Please filter the data down to the lines that include the word "descending" and copy them.

Given records:
◇ ◇ ◇

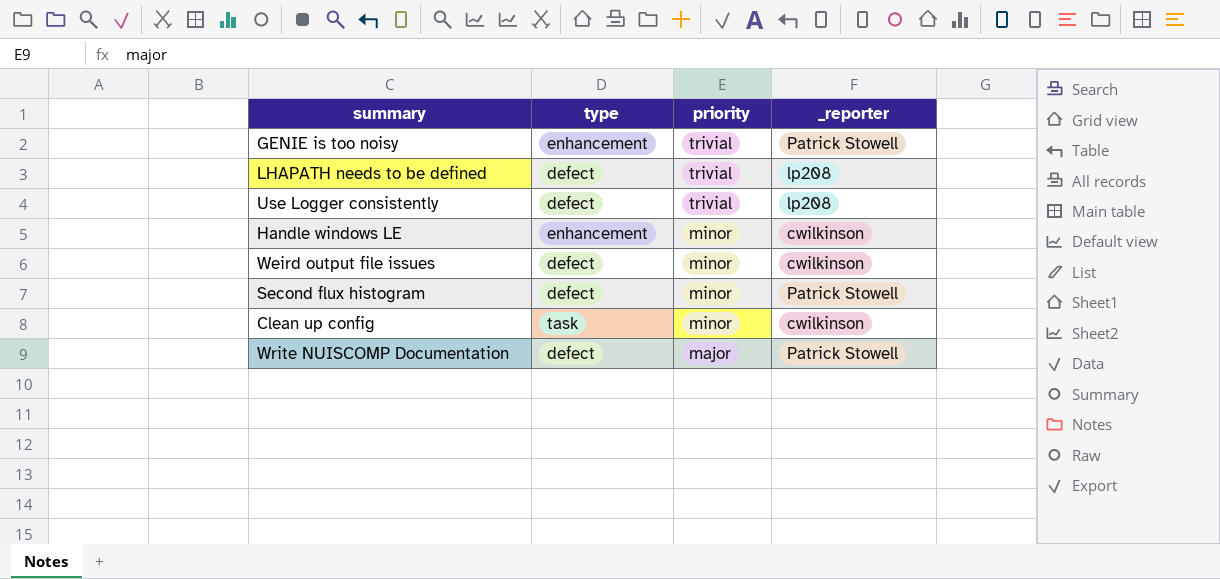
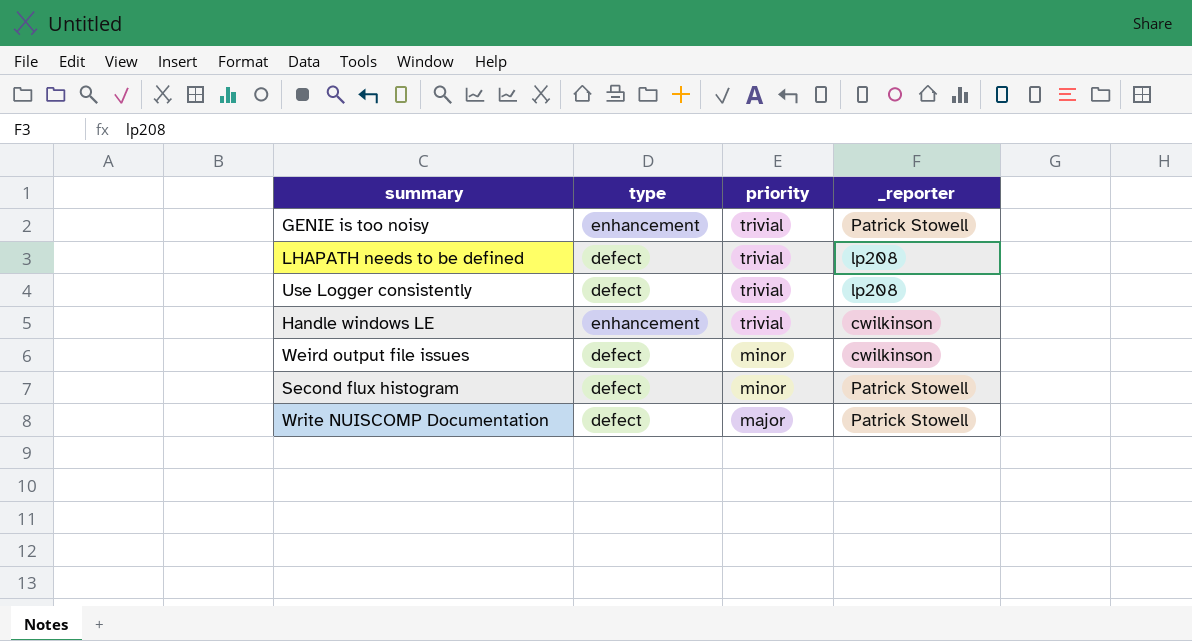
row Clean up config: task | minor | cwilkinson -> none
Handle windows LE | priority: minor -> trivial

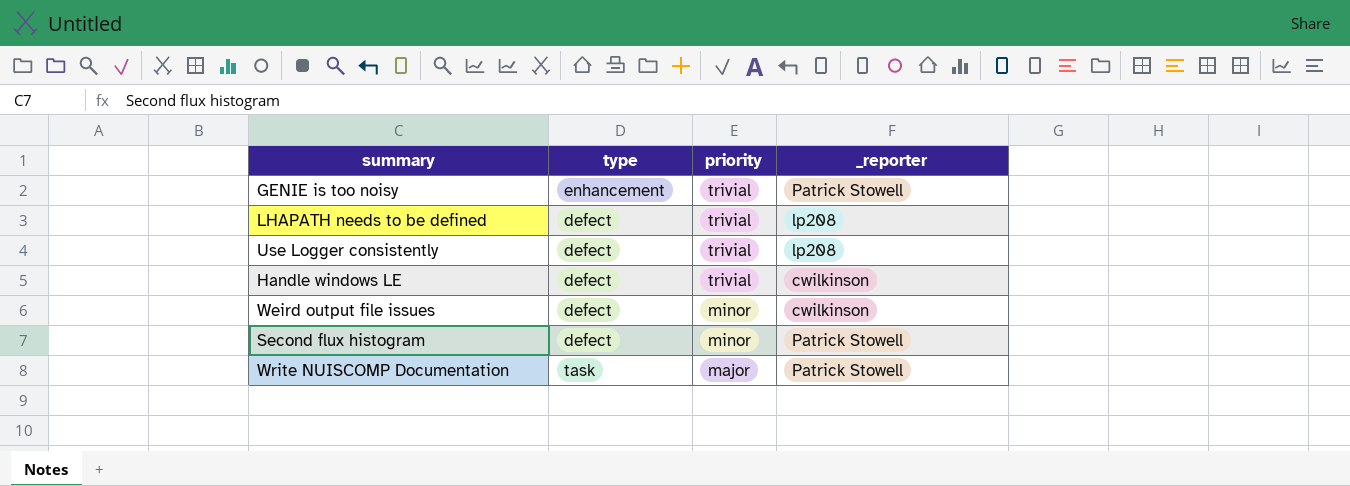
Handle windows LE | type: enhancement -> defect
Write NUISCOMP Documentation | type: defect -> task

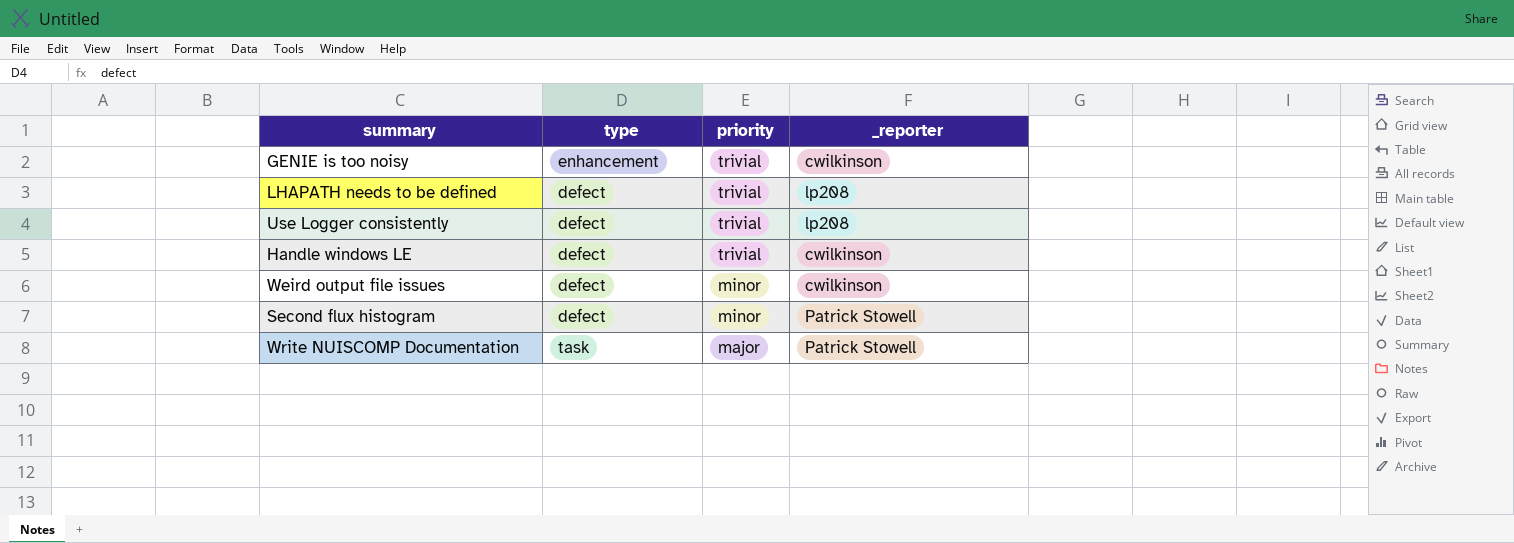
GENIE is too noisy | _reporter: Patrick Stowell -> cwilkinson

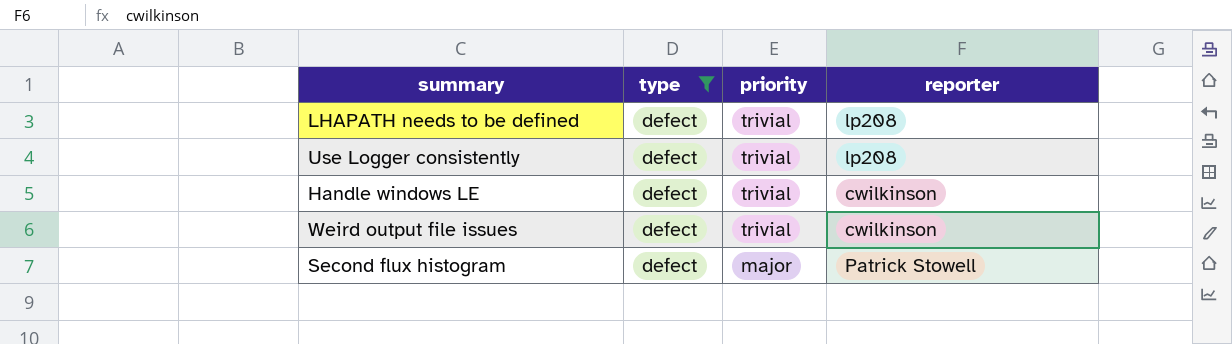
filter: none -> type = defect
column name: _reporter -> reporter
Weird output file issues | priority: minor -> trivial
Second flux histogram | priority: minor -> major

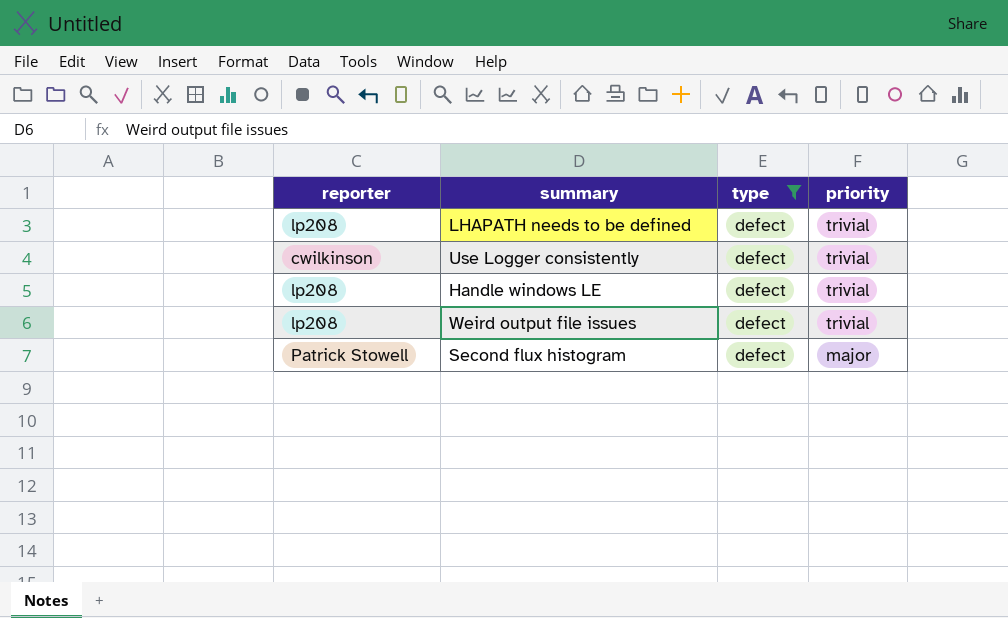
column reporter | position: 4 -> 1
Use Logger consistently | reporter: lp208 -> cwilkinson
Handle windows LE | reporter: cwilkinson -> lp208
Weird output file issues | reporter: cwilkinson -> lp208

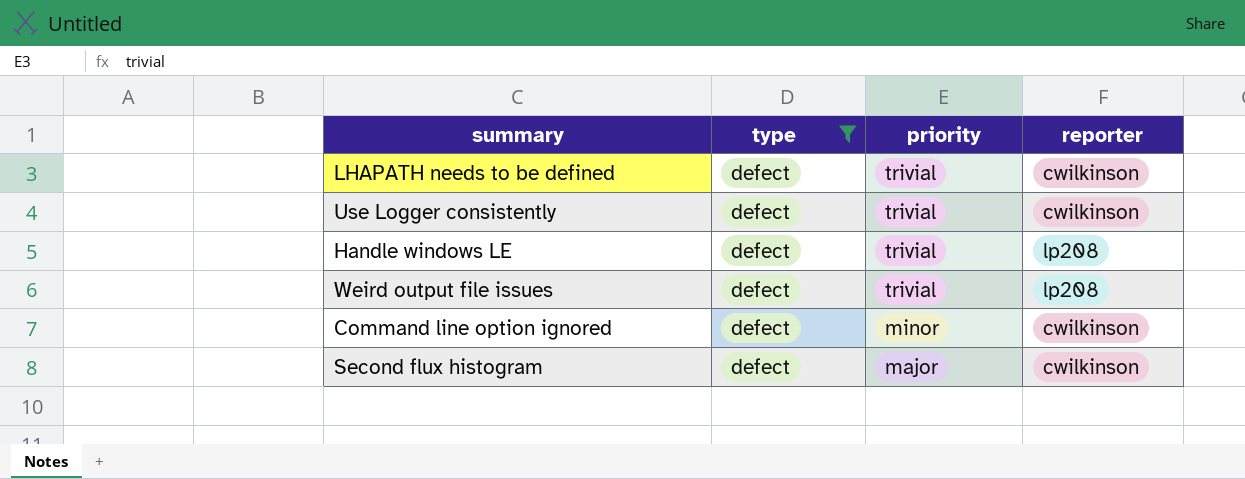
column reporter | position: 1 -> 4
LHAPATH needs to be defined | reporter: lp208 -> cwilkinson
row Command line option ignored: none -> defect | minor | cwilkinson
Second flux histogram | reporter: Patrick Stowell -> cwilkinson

◇ ◇ ◇

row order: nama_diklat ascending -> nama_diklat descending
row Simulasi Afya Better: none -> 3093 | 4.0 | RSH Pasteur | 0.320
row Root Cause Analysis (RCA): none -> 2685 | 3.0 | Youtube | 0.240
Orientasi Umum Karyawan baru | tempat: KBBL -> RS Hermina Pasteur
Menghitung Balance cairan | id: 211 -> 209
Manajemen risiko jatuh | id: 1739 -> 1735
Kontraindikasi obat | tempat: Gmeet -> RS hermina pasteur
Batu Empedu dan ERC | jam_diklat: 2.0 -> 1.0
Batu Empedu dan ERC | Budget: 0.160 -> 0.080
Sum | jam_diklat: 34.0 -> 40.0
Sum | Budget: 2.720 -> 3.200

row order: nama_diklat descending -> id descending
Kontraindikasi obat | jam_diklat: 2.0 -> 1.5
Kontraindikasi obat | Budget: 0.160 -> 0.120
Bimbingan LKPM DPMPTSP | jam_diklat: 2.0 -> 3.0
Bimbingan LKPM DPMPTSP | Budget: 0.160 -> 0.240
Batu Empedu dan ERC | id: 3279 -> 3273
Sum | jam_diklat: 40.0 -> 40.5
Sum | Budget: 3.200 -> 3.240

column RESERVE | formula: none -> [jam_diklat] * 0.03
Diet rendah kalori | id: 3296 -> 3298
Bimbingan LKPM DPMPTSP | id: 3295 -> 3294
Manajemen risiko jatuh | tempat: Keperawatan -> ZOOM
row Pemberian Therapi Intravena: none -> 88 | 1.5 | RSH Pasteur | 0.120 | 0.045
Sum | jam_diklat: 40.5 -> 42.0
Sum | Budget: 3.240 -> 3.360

◇ ◇ ◇

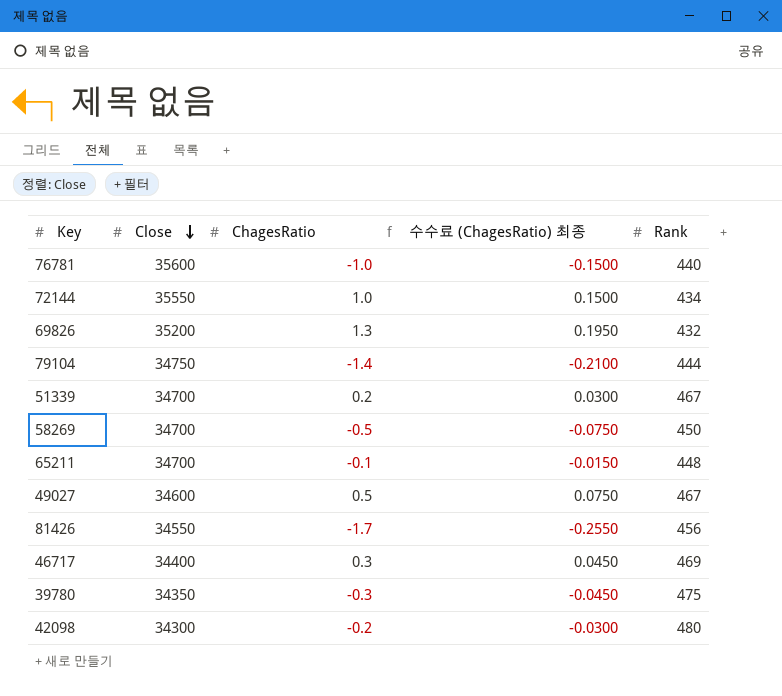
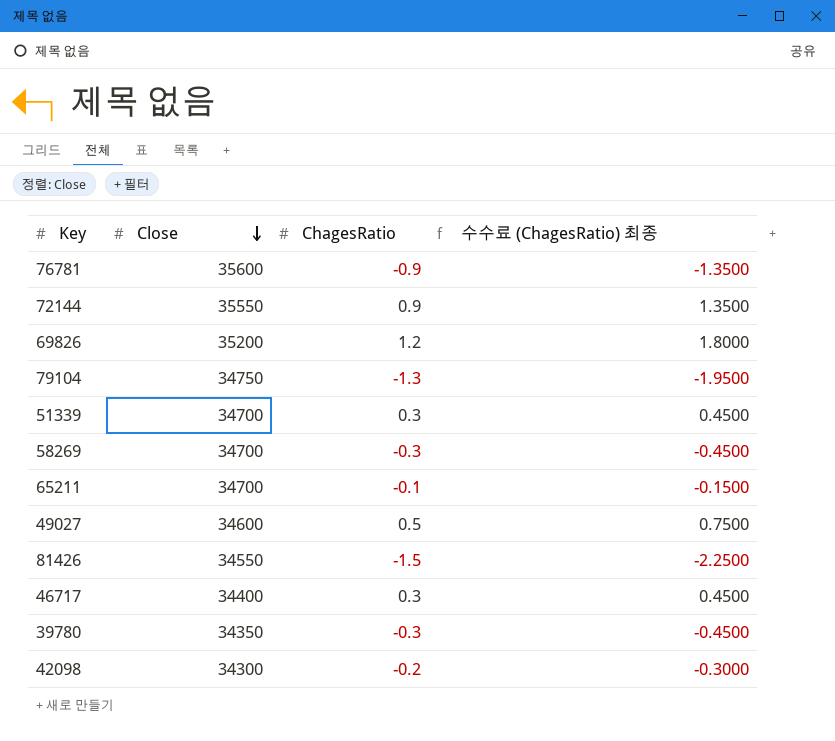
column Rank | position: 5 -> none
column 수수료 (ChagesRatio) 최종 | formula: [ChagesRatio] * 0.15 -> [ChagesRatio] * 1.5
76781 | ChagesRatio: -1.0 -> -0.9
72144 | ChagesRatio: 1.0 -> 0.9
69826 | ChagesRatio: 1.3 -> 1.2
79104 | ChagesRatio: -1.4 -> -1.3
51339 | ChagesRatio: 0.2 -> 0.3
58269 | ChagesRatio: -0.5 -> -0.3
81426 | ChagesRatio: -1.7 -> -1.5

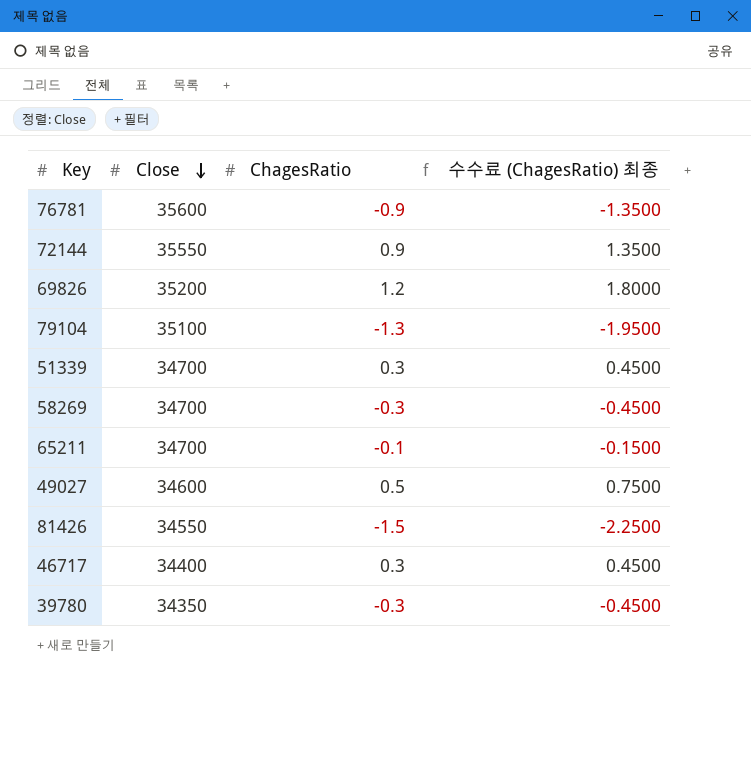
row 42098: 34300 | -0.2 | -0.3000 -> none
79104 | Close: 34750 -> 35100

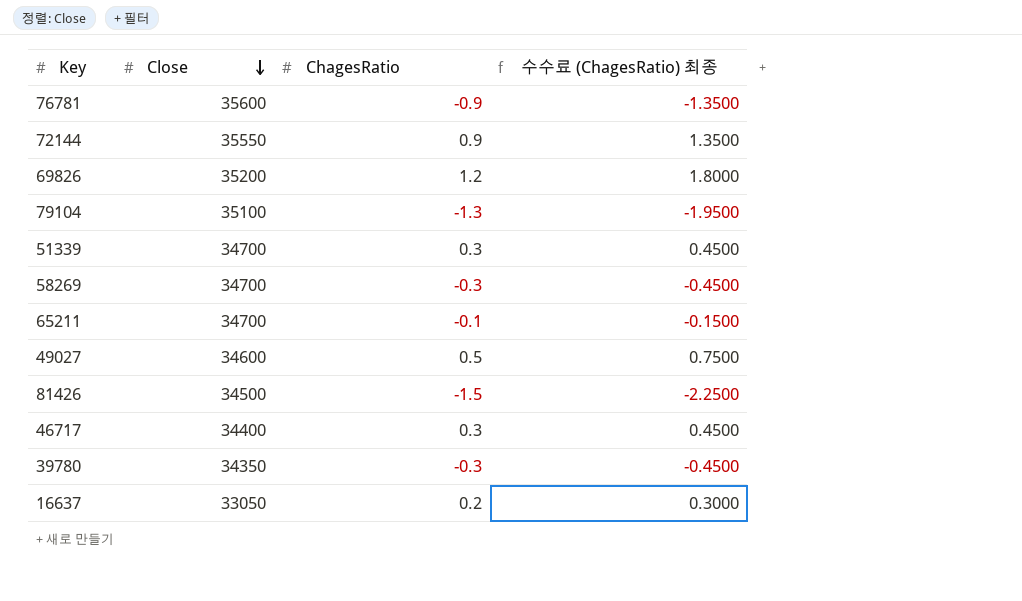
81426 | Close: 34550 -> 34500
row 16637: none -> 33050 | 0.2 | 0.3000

◇ ◇ ◇

The completed task:
row order: nama_diklat ascending -> nama_diklat descending
row order: nama_diklat descending -> id descending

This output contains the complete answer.